E ao contrário do que mentes apressadas poderão pensar, não adianta retorquir que lá está este a ignorar o peso da dívida em Portugal. Estou perfeitamente à vontade nesta questão, pois posso demonstrar que, em trabalho de avaliação intercalar do chamado QCA III em Portugal, alertei para a perigosa deriva que a alocação de recursos em Portugal estava a atravessar, porque já nessa altura a expansão dos não transacionáveis na economia portuguesa, visível na subida do preço relativo dos serviços não em linha com o desenvolvimento económico português, estava a provocar sérios estragos nos indicadores de rendibilidade na economia portuguesa. A mais elevada rendibilidade do capital no setor dos não transacionáveis estava a dar sinais perversos ao investimento em Portugal, que se afastava dos transacionáveis, onde se ganha ou perde a competitividade portuguesa.
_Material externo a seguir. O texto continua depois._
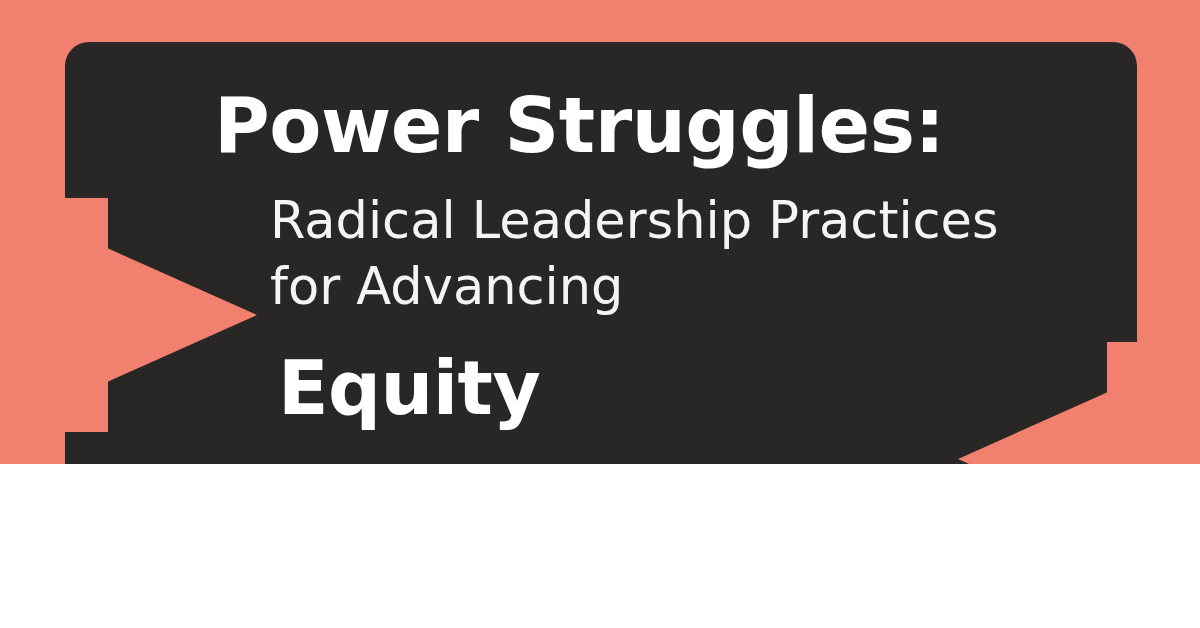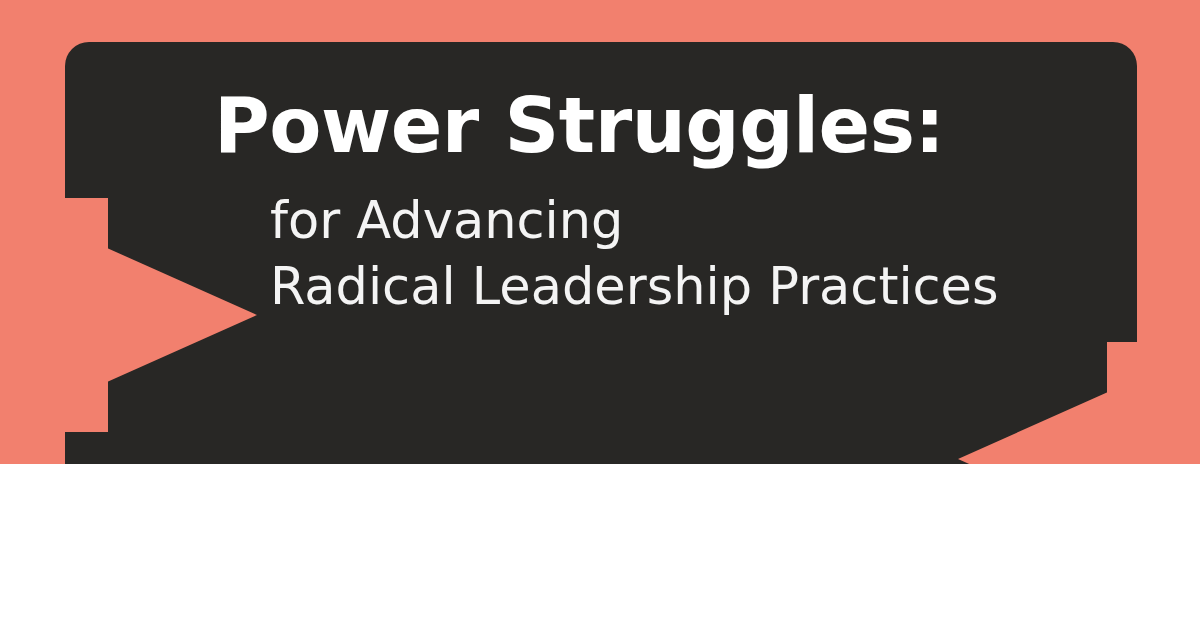--- a/index.html
+++ b/index.html
@@ -116,8 +116,8 @@
     <div id="title-line">Power Struggles:</div>
 
     <div id="subtitle">
+      <div class="subtitle-line">Radical Leadership Practices</div>
       <div class="subtitle-line">for Advancing</div>
-      <div class="subtitle-line">Radical Leadership Practices</div>
     </div>
 
 

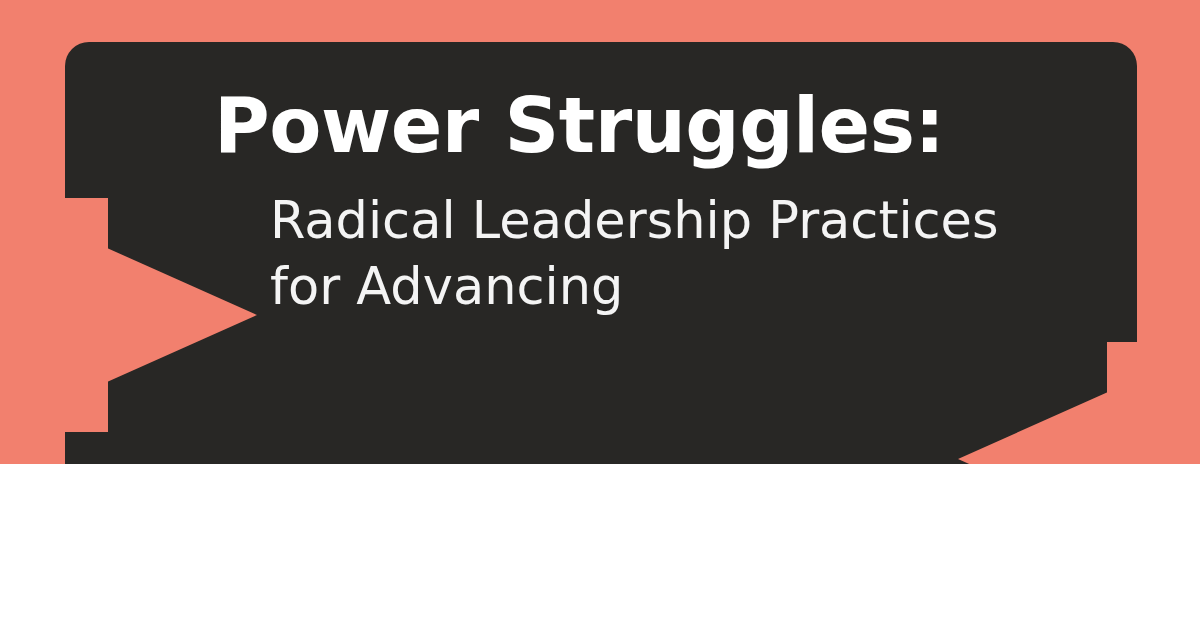--- a/index.html
+++ b/index.html
@@ -120,6 +120,7 @@
       <div class="subtitle-line">for Advancing</div>
     </div>
 
+    <div id="keyword">Equity</div>
 
   </div>
 </div>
E também nesse trabalho chamei a atenção para os efeitos perversos que a subida dos preços relativos dos serviços estava a provocar na taxa de câmbio real da economia portuguesa. Como sabemos, em contexto de zona euro, a taxa de câmbio real da economia portuguesa é fortemente sensível ao preço relativo dos nossos serviços. Que eu me recorde só Carlos Costa no Banco de Portugal alertou para esta deriva dos não transacionáveis, por exemplo analisando o comportamento do crédito bancário por setor de atividade.
Sou sensível por isso à questão da dívida e ao que ela implica de racionalização do próprio debate macroeconómico em Portugal. E a prova da minha coerência são os dois posts neste blogue sobre o que considero ser o êxito do conservadorismo fiscal do Governo PS na gestão da pandemia (e não sou propriamente um adepto fervoroso de João Leão). Arriscaria a dizer que a inesperada maioria absoluta do PS também passou por aqui.
E cá estou em plena leitura do Mudam-se os Tempos, Mantêm-se os Desafios do Professor Teixeira dos Santos. Tenho cerca de 70 páginas já lidas com atenção e para já alinho sem hesitações com a indicação da produtividade como o principal desafio do país. Voltarei a esta questão quando já tiver avançado mais profundamente na leitura do livro.
Porque é a debater que a gente se entende e a mim interessa-me perceber em que medida o exercício em concreto da política económica nos ajuda a enriquecer o debate das ideias macroeconómicas. Isso para mim é que é importante. Dispenso bem o que poderá ser aliciante para os jornalistas e escuso de explicar do que é que se trata.
Um abraço ao Fernando Teixeira dos Santos.